Here are some simple tips about some simple kitchen tools from a simple-minded cook.
I use a splatter screen for frying chicken, then I drain some of the oil from the cooked pieces by placing them on top of the screen for a few minutes before serving. The oil drips back into the pan and the pieces have a little less oil. And no, I don’t fry chicken often, it’s an occasional treat since I don’t frequently use that much oil. I’ve found that brown rice flour used for dredging the chicken produces a perfect crust. I mix the flour with paprika for a nice color, Mrs. Dash, and iodized sea salt, then coat the chicken pieces and fry in medium hot olive oil.
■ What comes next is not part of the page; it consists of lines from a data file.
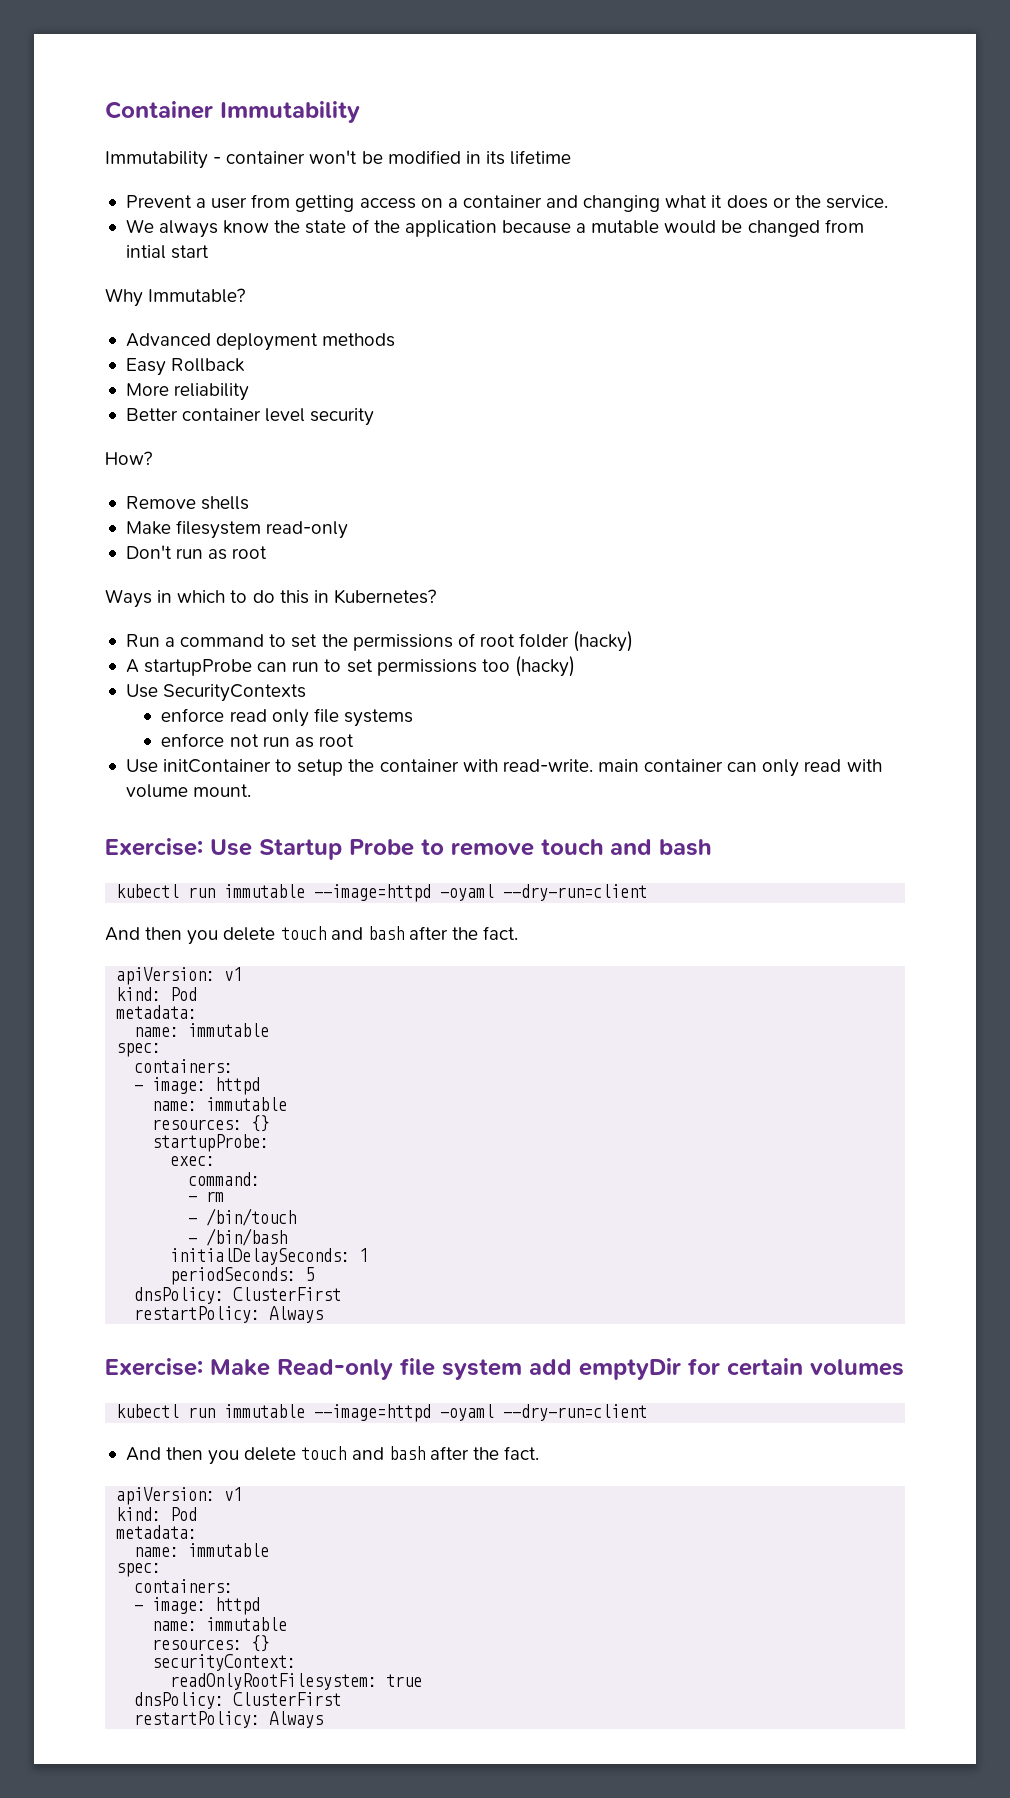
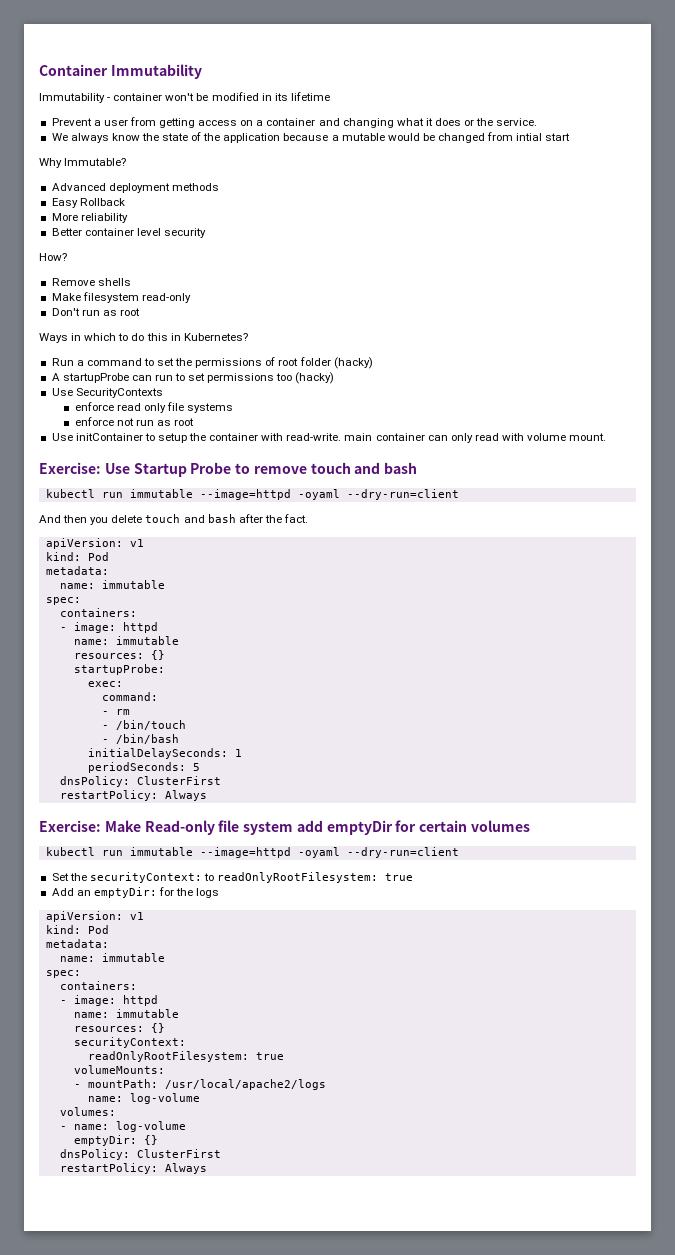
  Exercise: Make Read-only file system add emptyDir for certain volumes
  kubectl run immutable --image=httpd -oyaml --dry-run=client
- And then you delete touch and bash after the fact.
+ Set the securityContext: to readOnlyRootFilesystem: true
+ Add an emptyDir: for the logs
+ volumeMounts:
+ - mountPath: /usr/local/apache2/logs
+ name: log-volume
+ volumes:
+ - name: log-volume
+ emptyDir: {}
To best preserve the ‘seasoning’ of a cast iron skillet, I don’t use soap on the inside. (I often do use soap on the outside.) I use hot water and a greeny pad I’ve rinsed the soap out of. If food is really cooked on, I pour boiling water into the skillet and wait till it’s cool enough to use my greeny pad. I never soak a cast iron skillet! Letting water stand in the skillet will steal the ‘cure’. While the pan is still warm from the hot water used to wash it, I dry it and add olive oil to lightly cover inside bottom. I use my cast iron skillet every day. In fact, I don’t own any other kind of skillet. I even stir fry in it rather than use an aluminum wok. Aluminum cooking utensils can leach aluminum into the food- not good. However, the cast iron skillet leaches iron into the food- good!
A blender can help your whole wheat bread/rolls bake lighter. Sometimes I can’t get fine whole wheat flour because my small town grocery store doesn’t always stock the good kind. So I have to buy a coarser generic brand that makes my rolls heavy. I found that putting coarse whole wheat flour in the blender first makes it fine enough to produce lighter rolls.
A mixture of vinegar and water removes the hazy soap scum off my Formica counters. But DON’T use vinegar on marble or granite counters. I also use very diluted vinegar and water to clean my cork floor in the kitchen. I dampen my mop cloth with the diluted solution and pop the terry mop cover or cleaning rag into my microwave for one minute (only clean before-wiping-up-the-floor cloths!). I carefully take it out of the microwave and use immediately while still steamy. It cuts the greasy spots and the sticky spills like magic. I’ve bought several steam mops and haven’t found one I like, so this is my DIY version of steam mopping. It’s fine for small areas, but the heat in the cloth dissipates quickly. Speed is key here.
After more moves than I like to admit, I’ve found that keeping my kitchen gadgets and tools to a minimum makes me more efficient. A very brave older lady once babysat our 6 children in our home while my husband and I took a much-needed break. Afterward, (yes, she and her husband survived the ordeal! ) she told me she was surprised when she found so few things in my kitchen, but after a week of cooking in it, she said there was nothing she needed that wasn’t there. She decided a streamlined kitchen had a lot of advantages.
When a greeny pad gets nasty but isn’t worn out, put it through the dishwasher tucked in the silverware basket.
I read a great trick for peeling garlic and now I use it every day. I place garlic cloves on a small plate, put it in the microwave with my trusty glass lid over it and cook for 20 seconds. The skins slip right off and make garlic prep time shorter. Experiment with cooking times in your microwave. You may not need to cook for 20. I don’t mind that the cloves are a bit soft if the skins come off in one piece.
A magic eraser is my friend. It cleans in tight places that are dirt traps like stove control knobs, refrigerator handles, dishwasher inside and outside, inside my microwave.
I store our plastic bin of spinach from Costco upside down in my fridge so the contents don’t crush the bottom layer. I figure the bottom layer was on the bottom all the way from the farm, now it gets to be on the top. Guess it works, because it takes us more than 2 weeks to eat all that spinach and it doesn’t get yucky.
If you wear glasses and you’re a hugger or a huggee, you get the greasy glasses syndrome. You know the drill, hugging gets your glasses smeared with make-up or just oily faces. But sometimes your eyeglass cleaner isn’t up to the challenge. I actually took my glasses back to Costco (did you know I shop at Costco?!) and told the nice man at the eyewear counter, “My glasses have hazed up and your cleaner isn’t getting it off.” He kindly took the glasses and held them up to the light, then he reached under the counter and pulled out a bottle of. . .alcohol. Not Jack Daniels, just regular old rubbing alcohol. I hadn’t driven him to drink yet. He proceeded to wipe all that haze right off my glasses with a cloth saturated with alcohol. He told me that it was perfectly safe to wipe plastic lenses with alcohol. Now I just whip out my special wipe cloth and my 99 cent alcohol to make my glasses sparkle when I get home from a good hugging session after church.